Чтобы яснее представить мотивы, которыми руководствовался Моисей Соломонович Урицкий, сочиняя дело «Каморры народной расправы», нужно вспомнить о событиях тех дней…
Сокрушительным разгромом Германии завершилась первая мировая война. Временное правительство сделало все, чтобы украсть у России победу, но все же именно большевики сдали уже практически побежденной Германии Украину и гигантские территории России. Теперь, когда готовилась капитуляция Германии, в сознании миллионов россиян неизбежно должен был встать вопрос: во имя чего отказалась Россия от своей победы?
Фронтовики-дезертиры уже успели позабыть, что дезертировали они, спасая свои шкуры, и потому и слушали большевистских агитаторов, что им хотелось дезертировать. Теперь, когда война закончилась, не так уж и трудно было убедить их, что сделали они это по вине немецких шпионов — большевиков. В том же Петрограде чрезвычайную популярность в солдатской и матросской среде приобрели листовки, рассказывающие о сговоре большевиков с немцами.
Опасность для большевиков была велика. У них, собственно говоря, и не оставалось выхода, кроме того, чтобы утопить в крови гражданской войны саму память о войне с Германией. Но хотя страна под их руководством стремительно погружалась в хаос, гражданская война все еще не начиналась. Уже были созданы донские, кубанские, терские, астраханские правительства. Зазвучали имена Дутова, Краснова, Деникина. И все равно — трудно, казалось, невозможно поднять распавшуюся на множество республик и коммун страну на гражданскую войну.
«Настоящий момент русской истории… — звучали тогда голоса здравомыслящих, не равнодушных к судьбе России людей, — представляется куда более страшным, чем массовые убийства, грабежи и разбои, более страшным даже, чем Брестский мир. Ради Бога, тише!»
Будущий русский святой, петроградский митрополит Вениамин сделал тогда распоряжение, чтобы во всех церквах в канун Великого поста было совершено особое моление с всенародным прощением друг друга.
А в ночь на саму Пасху Петроград стал свидетелем небывалого церковного торжества — ночного крестного хода. Ровно в полночь крестный ход вышел из Покровской церкви и двинулся по Коломне. Тысячи людей с зажженными свечами шли следом по пустынным улицам. И навстречу вспыхивали окна в погруженных в темноту домах, и в ночном воздухе, словно вздох облегчения, издаваемый всем городом, звучали повторяемые тысячами голосов слова: «Христос Воскресе!»
Только под утро крестный ход возвратился в Покровскую церковь…

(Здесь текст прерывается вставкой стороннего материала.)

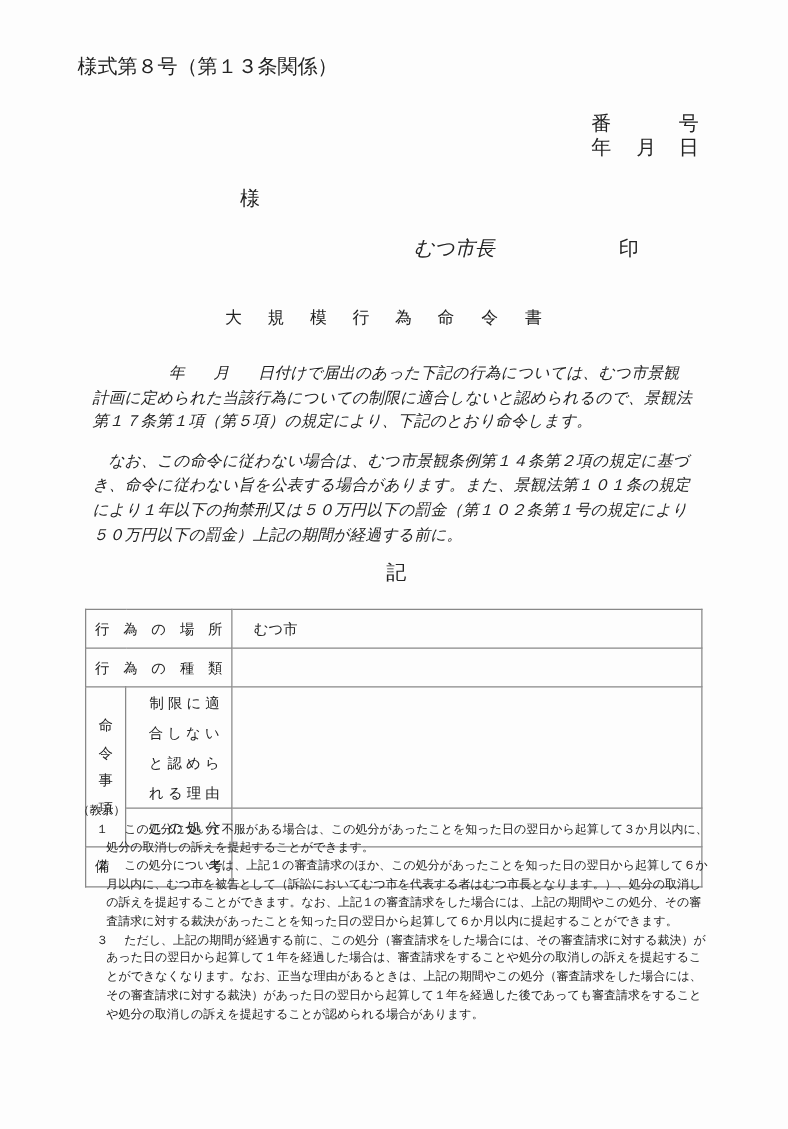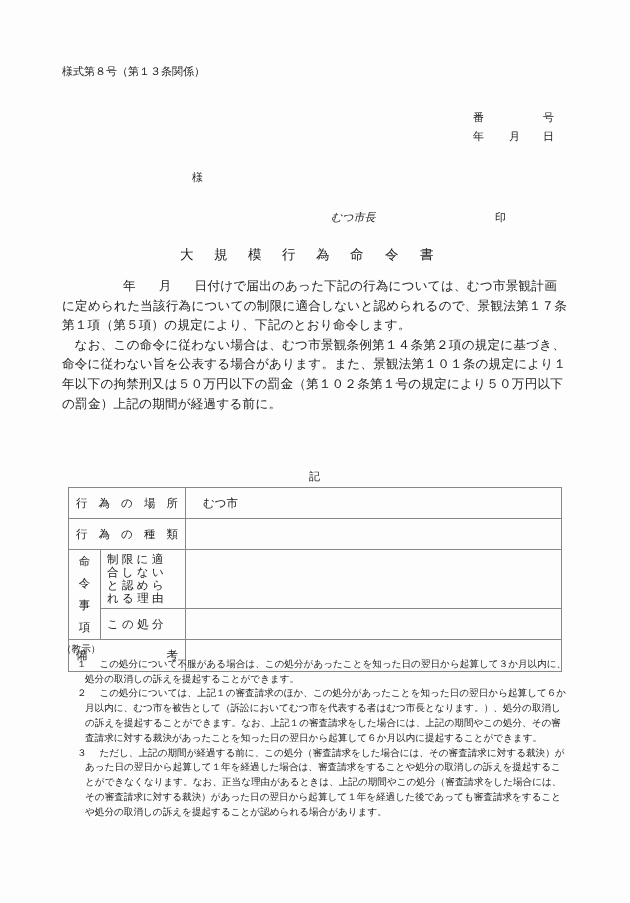--- a/index.html
+++ b/index.html
@@ -8,7 +8,7 @@
     font-family:"DejaVu Serif","Liberation Serif",serif; color:#222;
   }
   .abs { position:absolute; white-space:nowrap; line-height:1; }
-  .t12 { font-size:11px;margin-top:21px; }
+  .t12 { font-size:16px; }
   .body-text { position:absolute; left:62px; width:506px; font-size:12.6px; line-height:19.6px; letter-spacing:0.2px; }
   .body-text p { margin:0; }
   .title span { position:absolute; font-size:13.5px; top:0; }

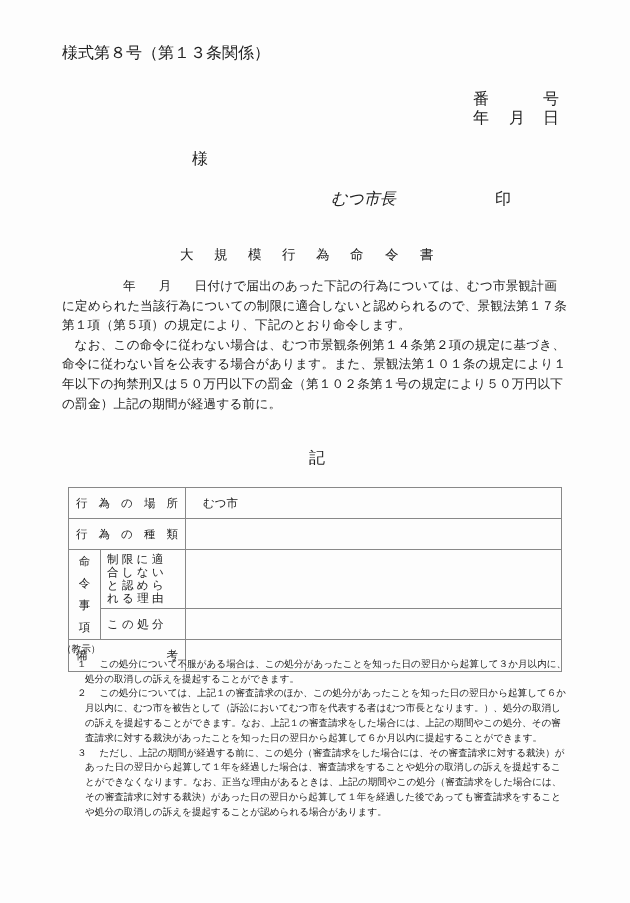--- a/index.html
+++ b/index.html
@@ -10,7 +10,7 @@
   .abs { position:absolute; white-space:nowrap; line-height:1; }
   .t12 { font-size:16px; }
   .body-text { position:absolute; left:62px; width:506px; font-size:12.6px; line-height:19.6px; letter-spacing:0.2px; }
-  .body-text p { margin:0; }
+  .body-text p { margin:12px;font-style:italic; }
   .title span { position:absolute; font-size:13.5px; top:0; }
   table.record {
     position:absolute; left:68px; top:487px; width:494px; border-collapse:collapse;

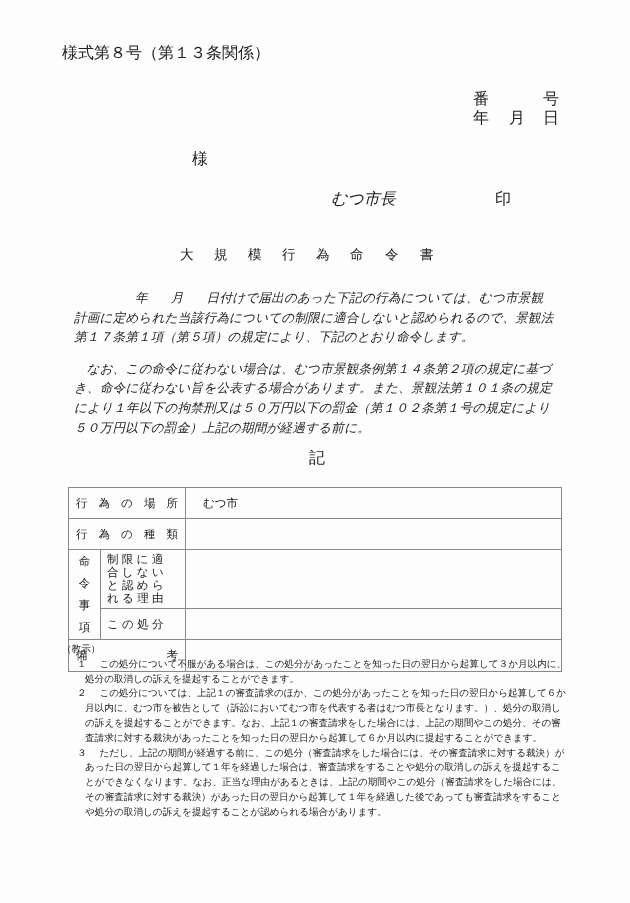--- a/index.html
+++ b/index.html
@@ -20,7 +20,7 @@
   table.record td.lbl { width:116px; }
   .spread { display:flex; justify-content:space-between; padding:0 7px; }
   .vert { display:flex; flex-direction:column; justify-content:space-around; align-items:center; height:88px; }
-  .sub { padding:0 6px; letter-spacing:3.3px; line-height:13px; }
+  .sub { padding:0 6px; letter-spacing:3.3px; line-height:24px;text-align:right; }
   .notes { position:absolute; left:68px; width:500px; font-size:9.6px; line-height:14.8px; }
   .note { position:relative; padding-left:17px; margin:0; }
   .note .num { position:absolute; left:9px; top:0; }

Несомненно, что Церковь и теперь, в восемнадцатом году, как и во времена Смуты, могла примирить страну и, конечно, сделала бы это. Еще бы немного времени, месяц-другой, и страна опомнилась бы от революционного дурмана, очнулась бы, стряхнула бы с себя хаос…

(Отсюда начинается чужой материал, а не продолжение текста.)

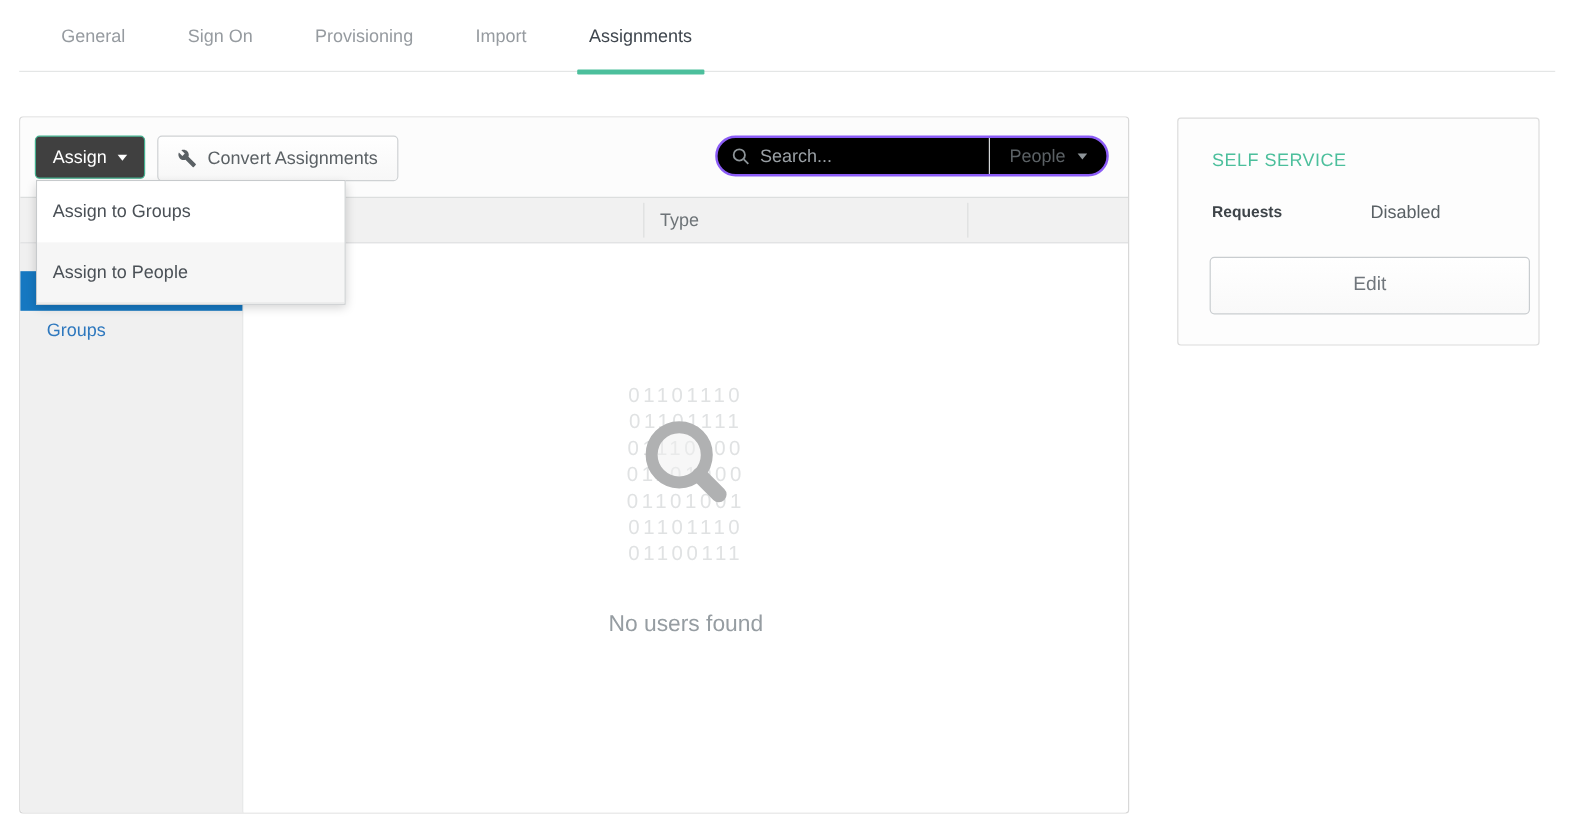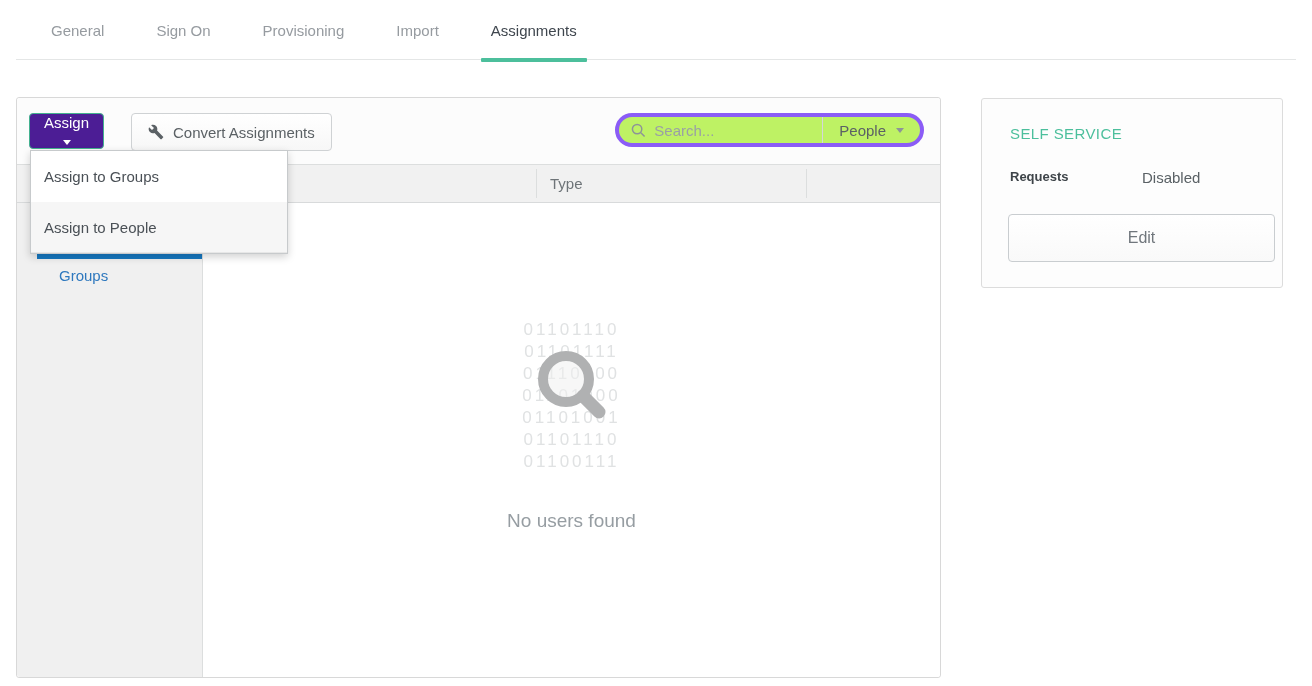--- a/index.html
+++ b/index.html
@@ -22,8 +22,8 @@
     border-radius:3px 3px 0 0; }
 
   .btn-assign { position:absolute; left:12px; top:15px; height:36px; padding:0 14px;
-    background:#4c1d95; border:1px solid #43b18f; border-radius:4px; color:#fff;
-    font-size:15px; display:flex; align-items:center; gap:9px; cursor:pointer;flex-direction:column; }
+    background:#404040; border:1px solid #43b18f; border-radius:4px; color:#fff;
+    font-size:15px; display:flex; align-items:center; gap:9px; cursor:pointer; }
   .caret-down { width:0; height:0; border-left:4px solid transparent;
     border-right:4px solid transparent; border-top:5px solid currentColor; display:inline-block; }
 

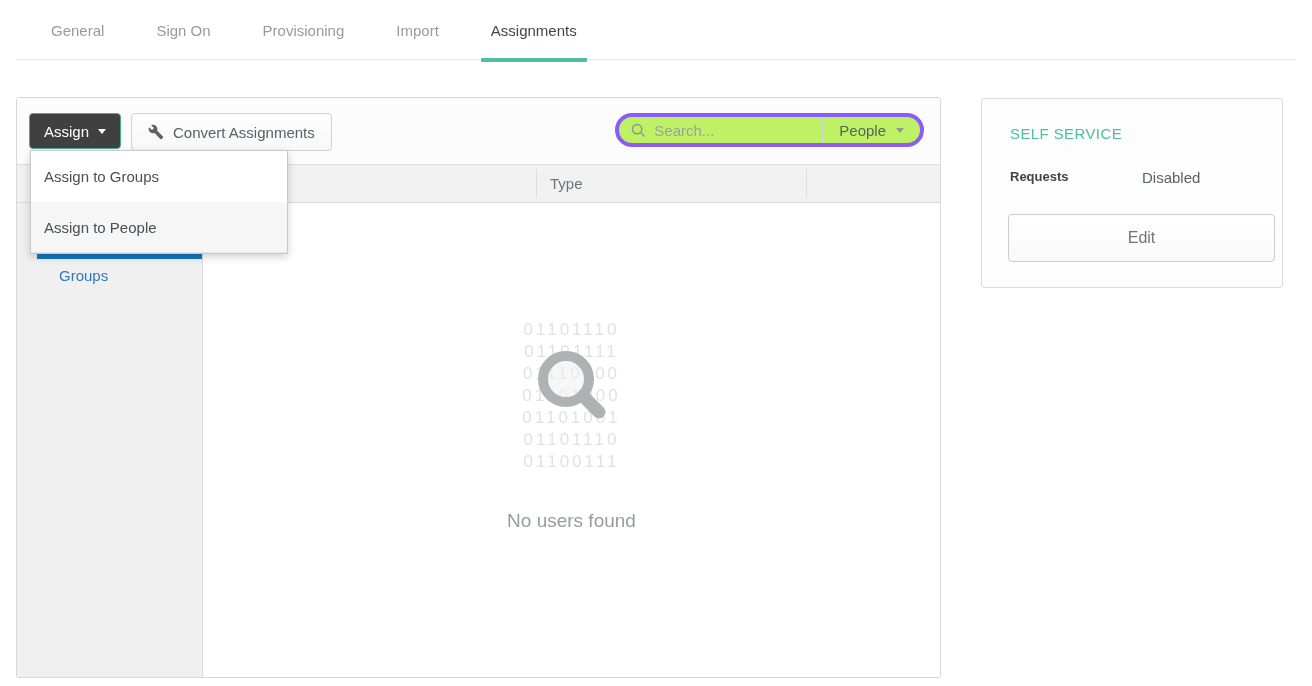--- a/index.html
+++ b/index.html
@@ -32,7 +32,7 @@
     color:#5b6165; font-size:15px; display:flex; align-items:center; gap:9px; cursor:pointer; }
 
   .search-group { position:absolute; right:16px; top:15px; height:34px; display:flex;
-    border:4px solid #8b5cf6; border-radius:17px; background:#bef264; overflow:hidden; }
+    border:2px solid #8b5cf6; border-radius:17px; background:#000000; overflow:hidden;gap:23px; }
   .search-box { display:flex; align-items:center; padding:0 10px 0 12px; width:203px; }
   .search-box input { border:none; outline:none; font-size:15px; color:#5b6165; width:100%;
     margin-left:8px; background:transparent; font-family:"Liberation Sans",sans-serif; }

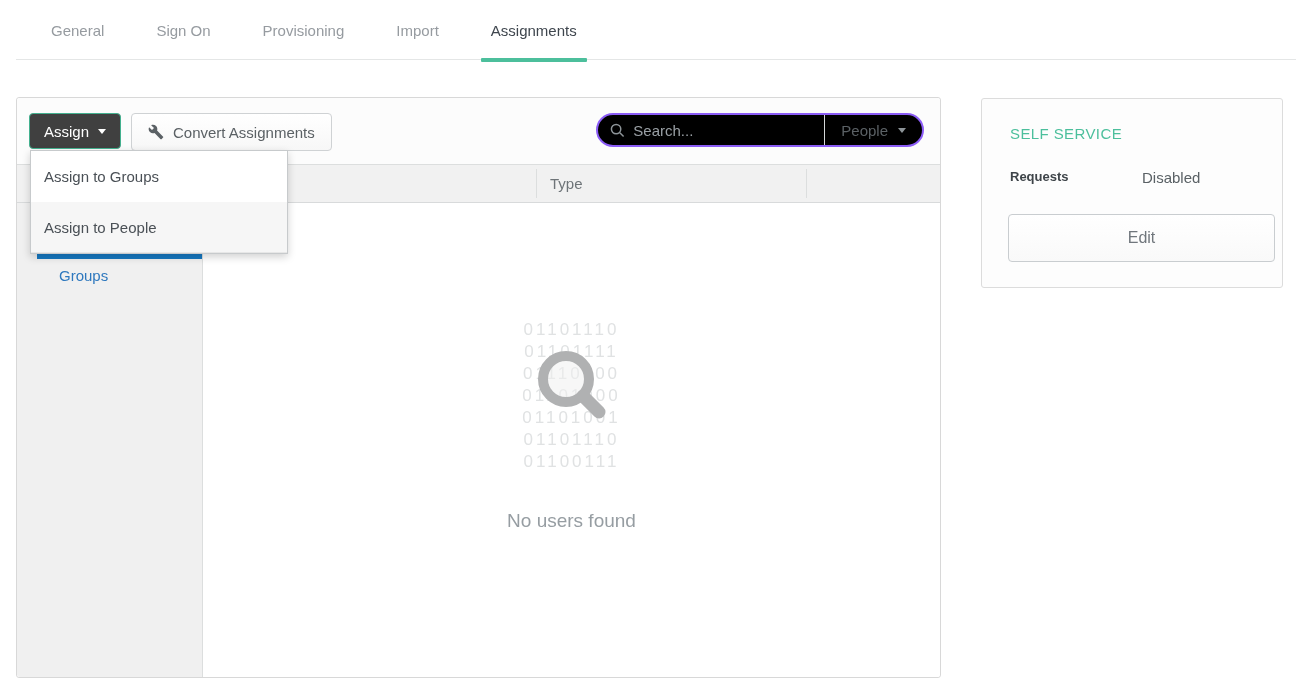--- a/index.html
+++ b/index.html
@@ -47,7 +47,7 @@
   .col-type { position:absolute; left:533px; top:0; line-height:37px; font-size:15px; color:#6e7478; }
 
   .side-nav { position:absolute; left:0; top:105px; bottom:0; width:186px;
-    background:#f0f0f0; border-right:1px solid #dcdede; border-radius:0 0 0 3px; padding-top:23px;padding-left:20px; }
+    background:#f0f0f0; border-right:1px solid #dcdede; border-radius:0 0 0 3px; padding-top:23px; }
   .side-item { height:33px; line-height:33px; padding-left:22px; font-size:15px;
     color:#2e78be; cursor:pointer; }
   .side-item.selected { background:#1678c1; color:#fff; }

Увы… История не знает сослагательного наклонения. «Мирбаховский приказчик» — так называли тогда Ленина — сумел придумать воистину гениальный ход, как все-таки, не откладывая, разжечь гражданскую войну по всей стране.
В начале мая он согласился с требованием Германии выдать добровольно сдавшиеся во время войны чехословацкие части.
Сами чехи узнали об этом в середине месяца, когда их эшелоны, ускользая от германской оккупации, — до заключения Брестского мира чехи квартировали на территории Украины — растянулись по сквозной железнодорожной магистрали от Пензы до Владивостока. По плану, обговоренному с представителями Антанты, во Владивостоке чехи должны были погрузиться на корабли и плыть во Францию.
И вот — приказ из Москвы… Эшелоны остановить, чехословаков разоружить.
Мотивировался приказ тем, что Владивосток занят японцами, которые могут помешать чехам погрузиться на корабли. Объяснение, по меньшей мере, весьма странное. Непонятно, с какой стати японцы стали бы препятствовать отъезду чехов, а главное —
Мы уже не говорим о том, что даже если бы японцы и сумели остановить чехов, что за беда для большевиков? Там, на Дальнем Востоке, открылся бы еще один небольшой театр войны, на котором столкнулись бы между собой две чужеземные армии…
Видимо, и самим чехам, как и нам, забота, проявленная большевиками, показалась весьма подозрительной. Оружие сдать они отказались. Начался мятеж.
25 мая чехословацкие эшелоны Гайды выступили в Сибири против большевиков. На следующий день чешской бригадой Войцеховского был взят Челябинск. 28 мая эшелоны Чечека захватили Пензу и Саратов.
Но и этот открытый мятеж ничем еще не угрожал ни России, ни Советской власти. Чехи продолжали двигаться на Восток. 7 июня Войцеховский взял Омск и 10 июня соединился с эшелонами Гайды. Чечек 8 июня взял Самару.